Fabrikalar, tarlalar, her şey emeğin olacak, diyerek yürürdük, ellerimizde pankartlarla… Emeğin en yüce değer olduğunu bilerek, kararlı, inatçı adımlarla yürürdük el ele, kol kola… Ellerimiz nasırlı değildi gerçi, yüreklerimiz de nasır tutmamıştı henüz. O büyük katliamdan sonra haykırdık her seferinde; her yer Taksim, her yer direniş!.. Her yer Taksim olamadı belki. Ama şimdiki zamanda her yer fabrika oldu, her yer tarla… Yakasının rengine bakmadan herkes işçi şimdi, herkes emekçi, bir avuç azınlığın dışında. Emeğin tanımı değişti artık, emekçinin de. Hele şu zamanda, en büyük üretim aracı oldu bilgi, kafa emeği kol emeğini geçti…
Zincirlerinden başka kaybedecek şeyi olmayanlar zamanın ruhunu okuyamadılar. Örgütlerin içi boşaldı, her biri birer boş çuval oldular sanki. Sendikalar yüzyılın taa başına geriledi. Oysa hayat yüz yıl ilerideydi. Topla, tüfekle, copla, üç kuruş maaş, olmadı açlıkla terbiye ettiler hepimizi, görünmez zincirlerle kelepçelediler…
Derken bir virüs geldi, herkesi bulunduğu yere hapsetti.

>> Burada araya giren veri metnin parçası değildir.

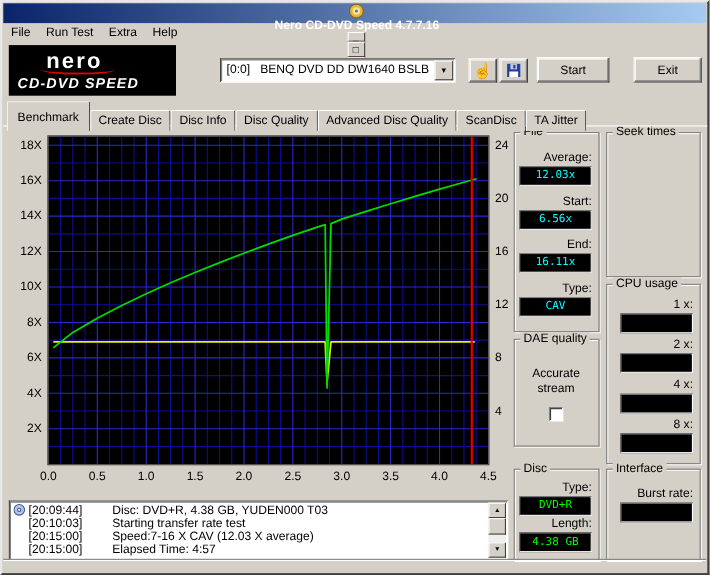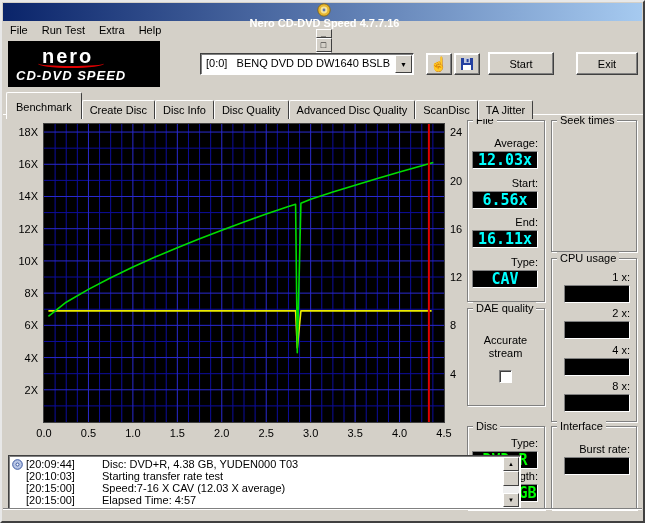"12.03x" .lcd { font-size: 15px -> 10px; font-weight: bold -> normal }
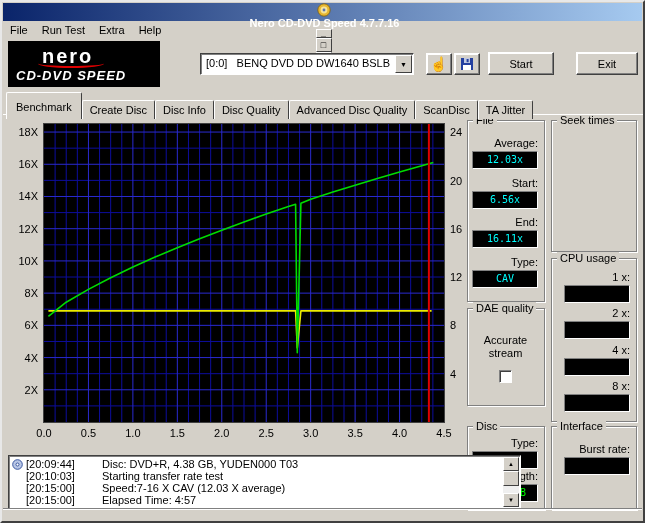"[20:09:44] Disc: DVD+R, 4.38 GB," .log { width: 513px -> 454px }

Zengin-fakir, yaşlı-genç, kadın-erkek dinlemedi, herkesi görünmez zincirlerle kelepçeledi… İşte tam da şimdi her yer fabrika oldu, her yer tarla, herkes de işçi, emekçi… Kendimizi hapsettiğimiz duvarlardaki kan ve barut kokusunu duyduk yüzyıllardan gelen, camların önündeki kiri gördük, binyıllardan beri yunmayı bekleyen…
İşte şimdi, bu 1 Mayıs’ta yine, yeni, yeniden haykıracağız duvarların, camların ardından; her şey hepimiz için!.. Emek ve bilgiyle kurulacak; yeni bir toplumsal düzen!.. Ve şair mısralar dökecek dünü, bugünü, yarını…
Görünmez,
Bilinmez bir tufandı bu gelişleri.
Ahir zamanda dönen çarkın
Dökülüyordu azı dişleri.
Meltemde yüzen arının
Kanatlarından fışkıracak ab-ı hayat,
Yağmur damlası
Çatlak dudağından öpecek toprağın.
Ihlamur kokulu çekiç sesleri
Mikroçipe dönecek yarın.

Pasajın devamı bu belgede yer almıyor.